A few years ago, a division of an education publishing company wanted to understand how taxonomies might help manage modularised content that had been de-aggregated. Chosen members of the content management team attended a series of educational modules on the subject with guest lectures and workshops. Once sufficiently trained, they enthusiastically set off to design their first iteration. The results were revealing. They had built their taxonomies (there were many of them) based on the actual physical structure of a text book starting with their top category of “Chapter One.” The messages gleaned from this exercise were:
- the content managers were absolutely resistant to pulling apart a cohesive whole. Fair enough. In education, there are logical sequences and to de-aggregate was to de-value
- the structures were designed to provide editorial efficiencies for content creation and assemblage
Resistance and editorial efficiency were short sighted justifications and the efforts proved useless in an omni-channel world. The structure as designed did not prepare their content for re-purposing, analysis, re-aggregation, or help with measuring and benchmarking against student outcomes.
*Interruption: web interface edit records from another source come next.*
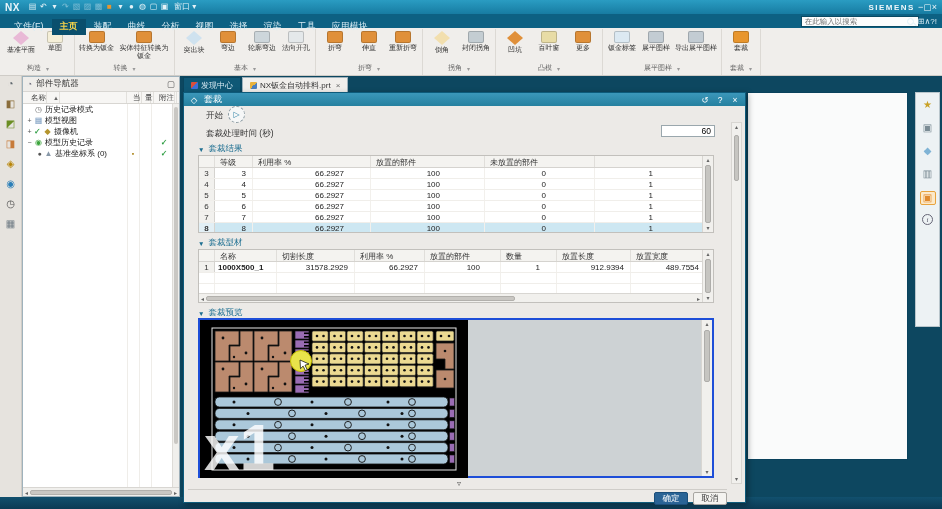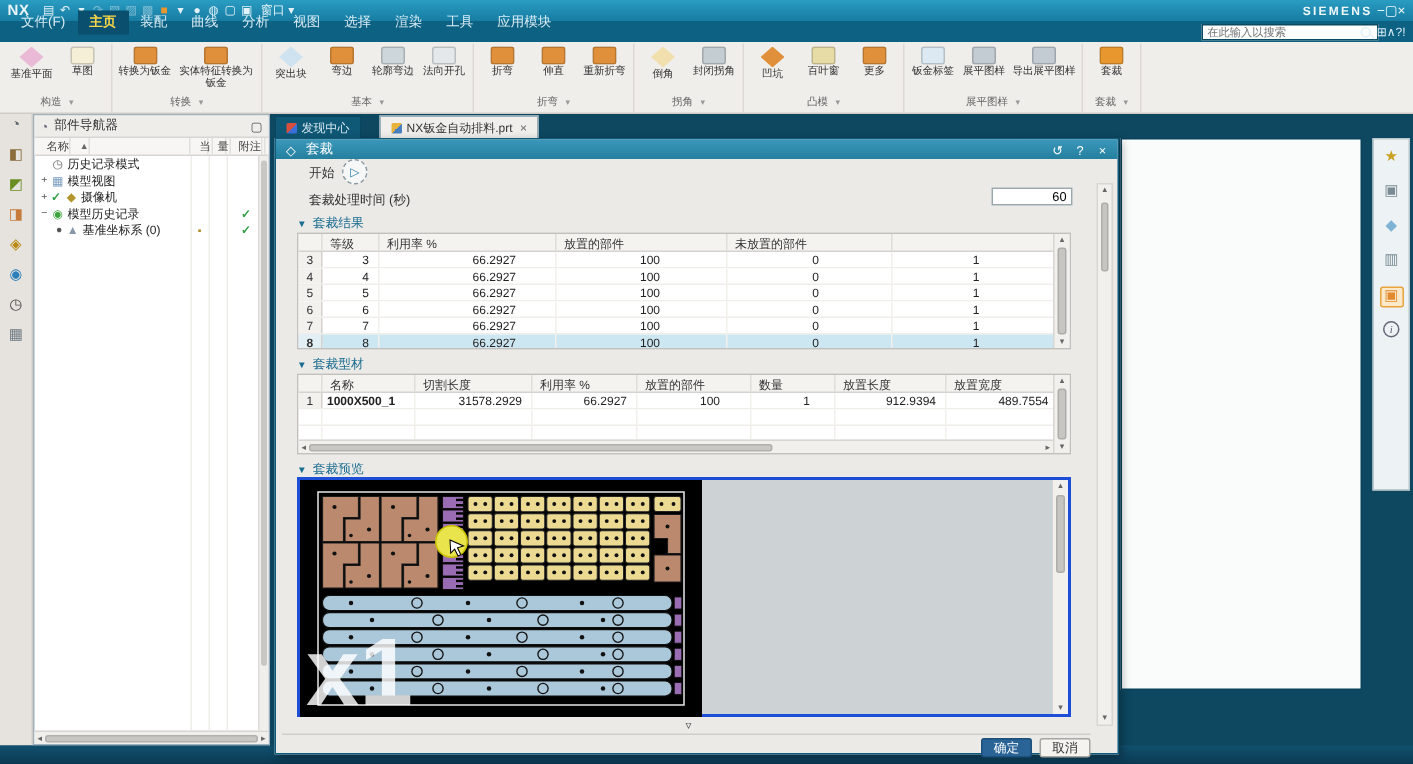--- a/index.html
+++ b/index.html
@@ -16,7 +16,7 @@
 .wc{width:13px;text-align:center;font-size:9px;color:#eef7fa}
 
 .mb{position:absolute;left:0;top:14px;width:942px;height:14px;background:#0d6183;display:flex;align-items:center;padding-left:6px;font-size:9px;color:#d8ecf4;z-index:5}
-#menu-tabs{display:flex;align-items:flex-start;height:28px}
+#menu-tabs{display:flex;align-items:flex-end;height:28px}
 .mtab{padding:1px 8px 2px}
 .mtab.on{color:#f7d44a;background:#0a4f6d;font-weight:bold}
 .search{margin-left:auto;display:flex;align-items:center;gap:4px;padding-right:5px}

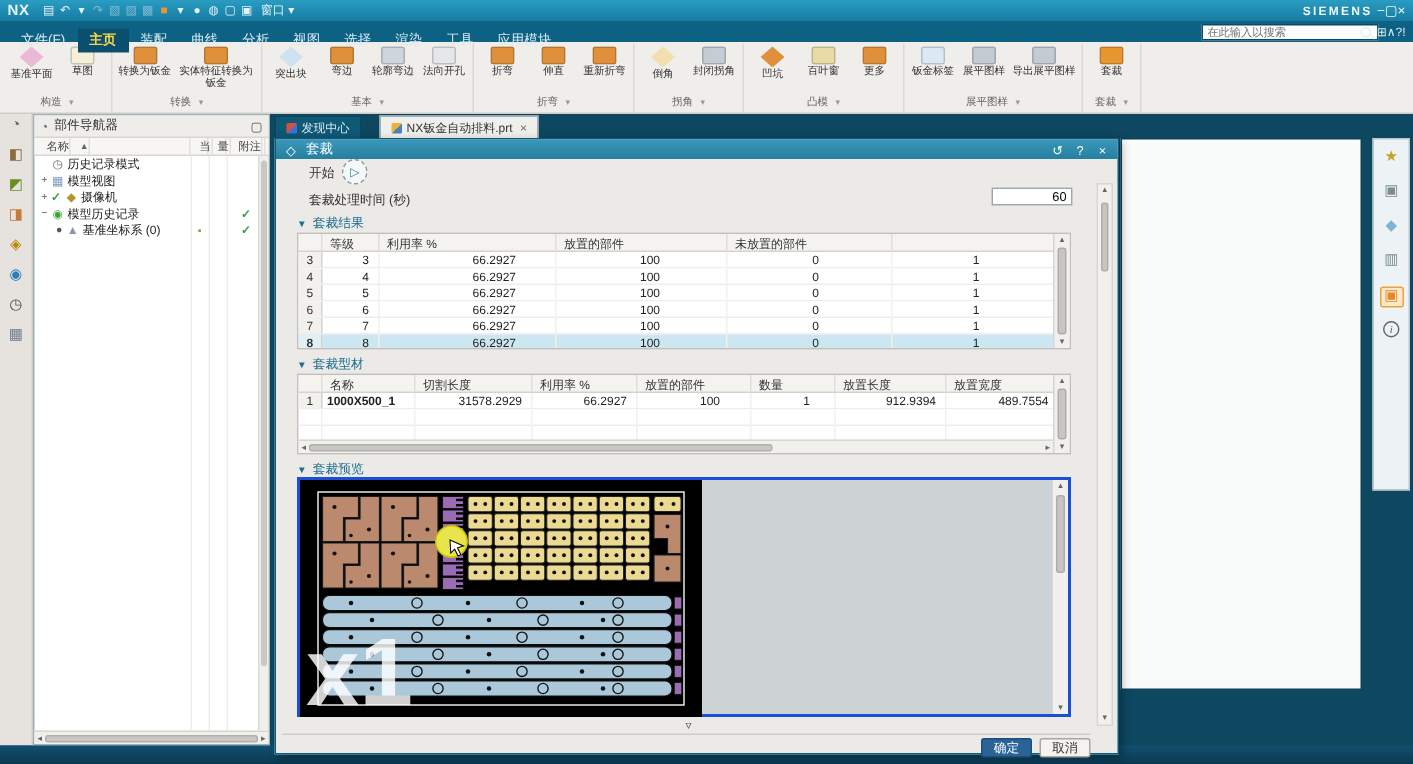--- a/index.html
+++ b/index.html
@@ -290,7 +290,7 @@
     </div>
 
   <div class="dr">
-      <div id="doc-tabs" style="display:flex;gap:12px">
+      <div id="doc-tabs" style="display:flex;gap:1px">
         <div class="dtab">
           <span class="dtico"></span>
           <span>发现中心</span>

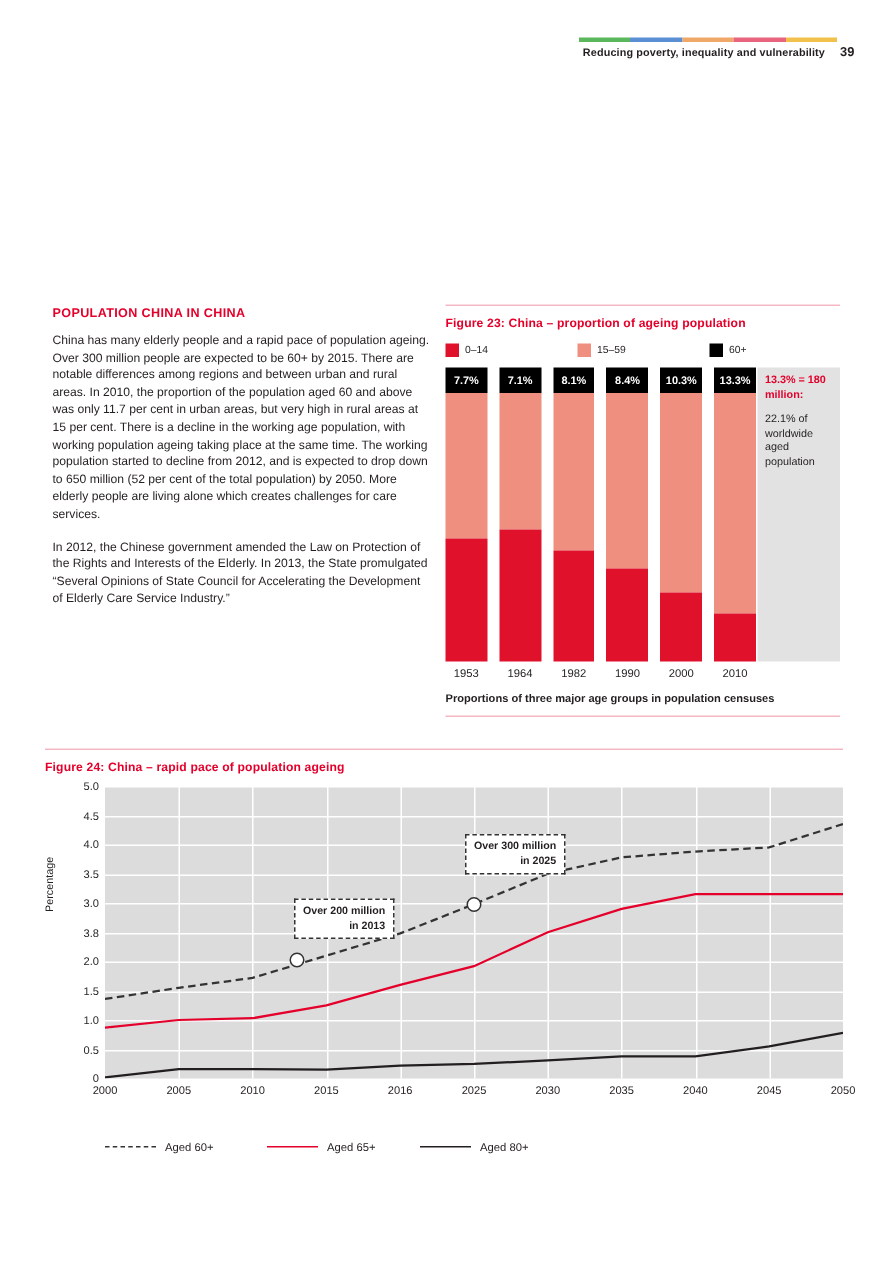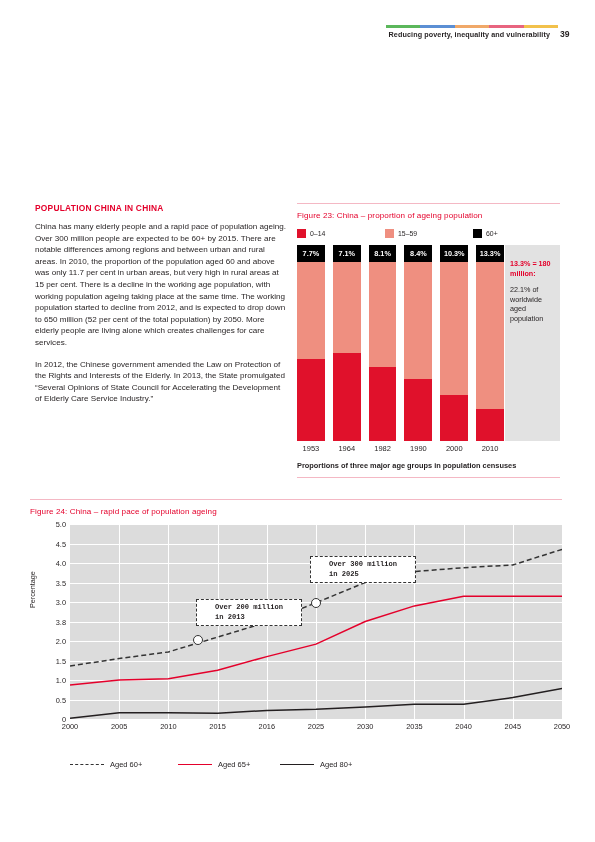--- a/index.html
+++ b/index.html
@@ -25,7 +25,7 @@
   
   .fig23{position:absolute;left:297px;top:203px;width:263px;}
   .fig-rule{height:1px;background:#f4b8c4;margin-bottom:7px;}
-  .fig-title{font-size:8.1px;font-weight:normal;color:#e4002b;margin-bottom:9px;letter-spacing:.1px;}
+  .fig-title{font-size:8.1px;font-weight:bold;color:#e4002b;margin-bottom:9px;letter-spacing:.1px;}
   .legend23{display:flex;align-items:center;font-size:6.9px;color:#231f20;margin-bottom:7px;}
   .legend23 .li{display:flex;align-items:center;}
   .legend23 .sw{width:9px;height:9px;display:inline-block;margin-right:4px;}

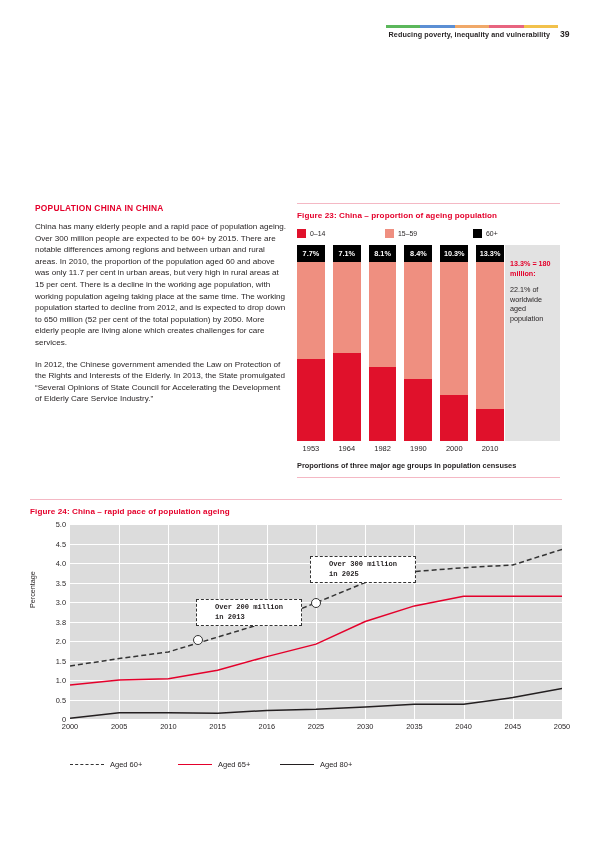--- a/index.html
+++ b/index.html
@@ -42,7 +42,7 @@
 
   .ann{position:absolute;left:208px;top:0;width:55px;height:196px;background:#e2e2e2;
        padding:3px 5px 0 5px;box-sizing:border-box;}
-  .ann .hl{font-size:7.2px;font-weight:bold;color:#e4002b;line-height:9.5px;margin-bottom:7px;margin-top:11px;}
+  .ann .hl{font-size:7.2px;font-weight:bold;color:#e4002b;line-height:9.5px;margin-bottom:7px;}
   .ann .bd{font-size:7.2px;color:#231f20;line-height:9.6px;}
 
   .years23{display:flex;gap:8px;width:207px;margin-top:3px;}

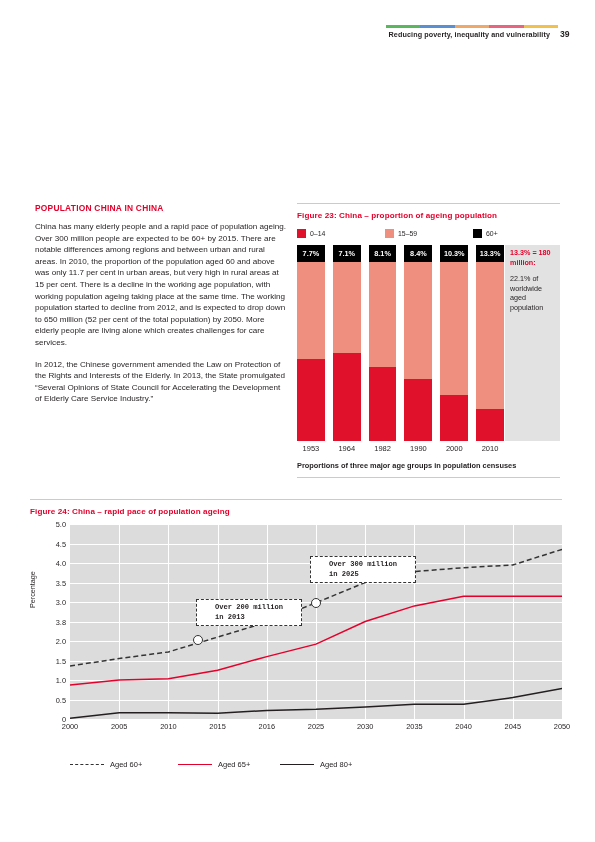--- a/index.html
+++ b/index.html
@@ -66,8 +66,8 @@
   .xticks{position:absolute;left:40px;right:0;top:198px;height:14px;}
   .xticks span{position:absolute;font-size:7.4px;color:#231f20;transform:translateX(-50%);}
   .note{position:absolute;background:#ffffff;border:1px dashed #333;
-        font-size:7.1px;font-weight:bold;color:#231f20;text-align:left;
-        padding:3px 18px;line-height:9.6px;white-space:pre-line;font-family:Liberation Mono, monospace;}
+        font-size:7.1px;font-weight:bold;color:#231f20;text-align:right;
+        padding:3px 5px;line-height:9.6px;white-space:pre-line;}
   .dot{position:absolute;width:8px;height:8px;border-radius:50%;background:#fff;border:1.2px solid #333;
        transform:translate(-50%,-50%);}
   .legend24{position:absolute;left:30px;top:760px;width:532px;display:flex;font-size:7.5px;color:#231f20;}

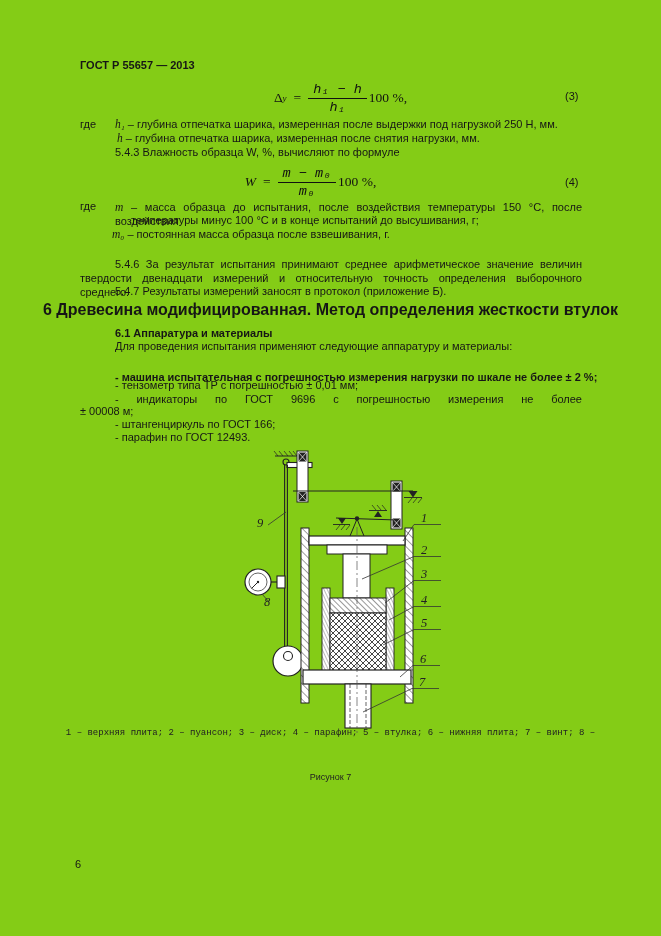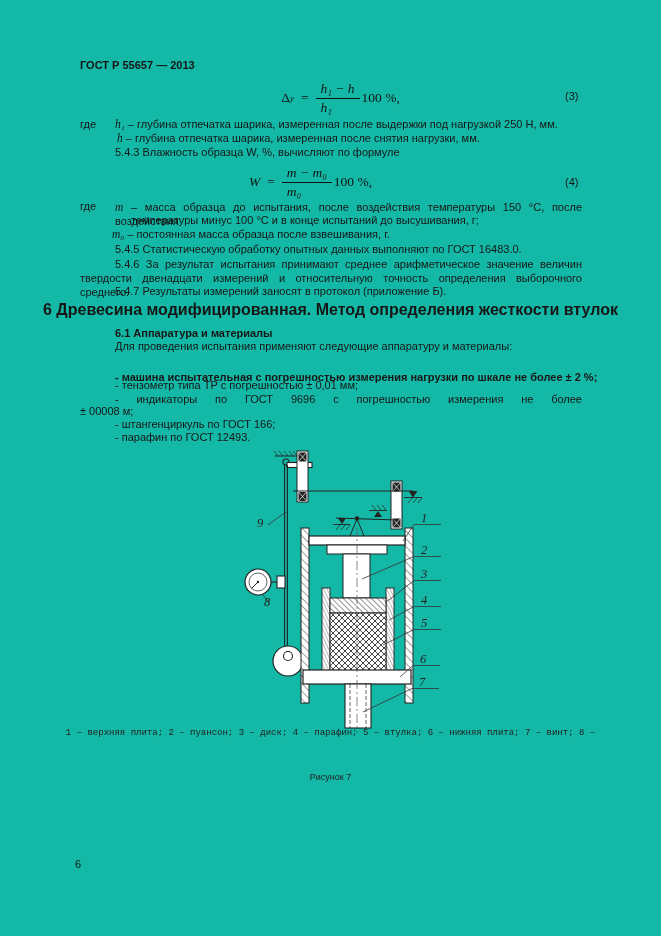--- a/index.html
+++ b/index.html
@@ -4,7 +4,7 @@
 <style>
   html,body { margin:0; padding:0; background:#ffffff; }
   .page {
-    position:relative; width:661px; height:936px; background:#14b8a6;
+    position:relative; width:661px; height:936px; background:#84cc16;
     font-family:"Liberation Sans", sans-serif; color:#161616; overflow:hidden;
   }
   .ln { position:absolute; font-size:11px; line-height:13px; white-space:nowrap; }

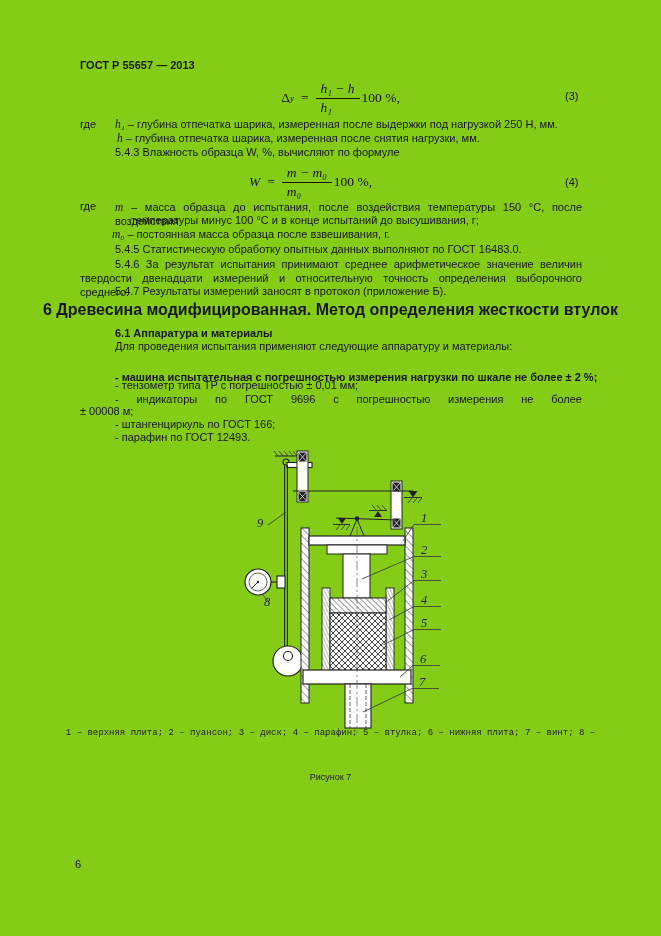--- a/index.html
+++ b/index.html
@@ -26,7 +26,7 @@
   .formula sub { font-size:9px; font-style:italic; }
   .formula .eq { margin:0 7px; }
   .formula .suffix { margin-left:2px; }
-  .frac { display:inline-block; vertical-align:middle; }
+  .frac { display:inline-block; text-align:center; vertical-align:middle;font-family:Liberation Mono, monospace; }
   .frac .num { display:block; padding:0 5px 1px; border-bottom:1px solid #111; }
   .frac .den { display:block; padding:1px 5px 0; }
   .fig-svg { position:absolute; left:225px; top:448px; }

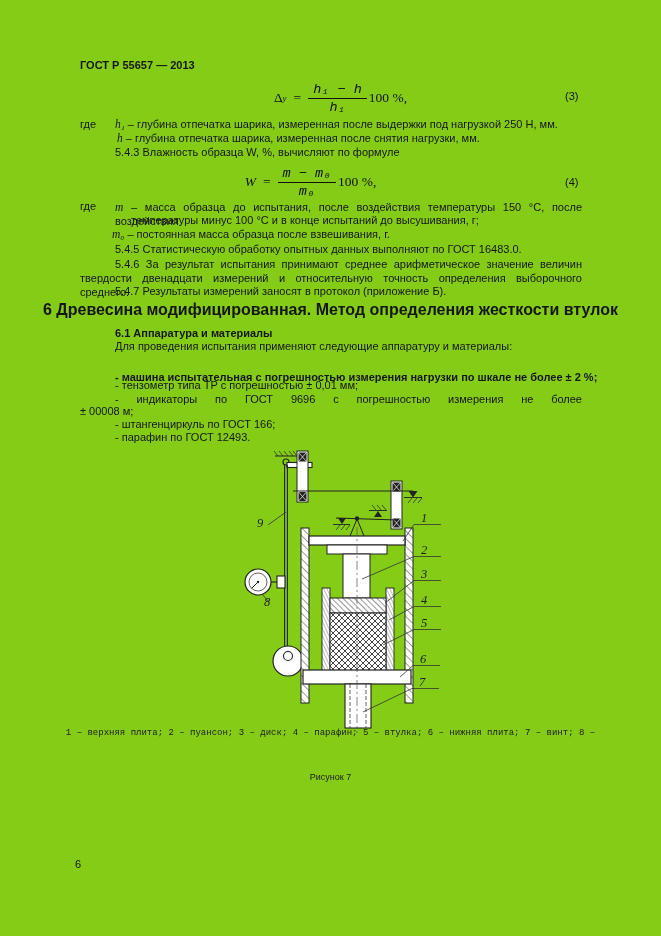--- a/index.html
+++ b/index.html
@@ -75,7 +75,6 @@
   <div class="ln" style="left:131px; top:214px;">температуры минус 100 °С и в конце испытаний до высушивания, г;</div>
   <div class="ln" style="left:112px; top:228px;"><span class="term">m₀</span> <span>– постоянная масса образца после взвешивания, г.</span></div>
 
-  <div class="ln" style="left:115px; top:243px;">5.4.5 Статистическую обработку опытных данных выполняют по ГОСТ 16483.0.</div>
   <div class="blk just indent" style="left:80px; top:257px; width:502px;">5.4.6 За результат испытания принимают среднее арифметическое значение величин твердости двенадцати измерений и относительную точность определения выборочного среднего.</div>
   <div class="ln" style="left:115px; top:285px;">5.4.7 Результаты измерений заносят в протокол (приложение Б).</div>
Their customers did not care what a section was called and tracking behaviours around concepts such as “Chapter One” offered little insight into the value of the content.
Building online catalogues are fine, but efficiency is not a business proposition.
A recent Harvard Business Review article (Survey: People’s Trust Has Declined…) stated that trust in government, institutions, and businesses have reached their lowest levels in 17 years. People around the world no longer trust “the market” as the great economic equaliser and this should make us all pause. Attracting attention from market-weary customers will require different approaches than the one we use today. A better and fuller understanding of our customers is needed and this will require embracing some messy imperfections.
No matter how clever the algorithm or recommendations engine, humans will still follow impulses that are basically mammalian. Consider the recent reports on the vinyl record revival, or the sudden reappearance of independent bookstores. Or read David Sax’s excellent book, Revenge of Analog: Real Things and Why They Matter to learn more about how the backlash against the forced techno utopia are advancing new business markets that are succeeding and celebrating old school imperfections. Humans, in all our striving, still long for community, contact and touch. It’s time we incorporate these in our data models as well.
A shift in perspective helps create data models with more human elements. Big data capabilities are impressive but it cannot tell us what to look for. A clearer understanding of how customers interact with content can help inform direction in content and product creation thereby “closing the virtuous circle” of data and keeping the dialogue going.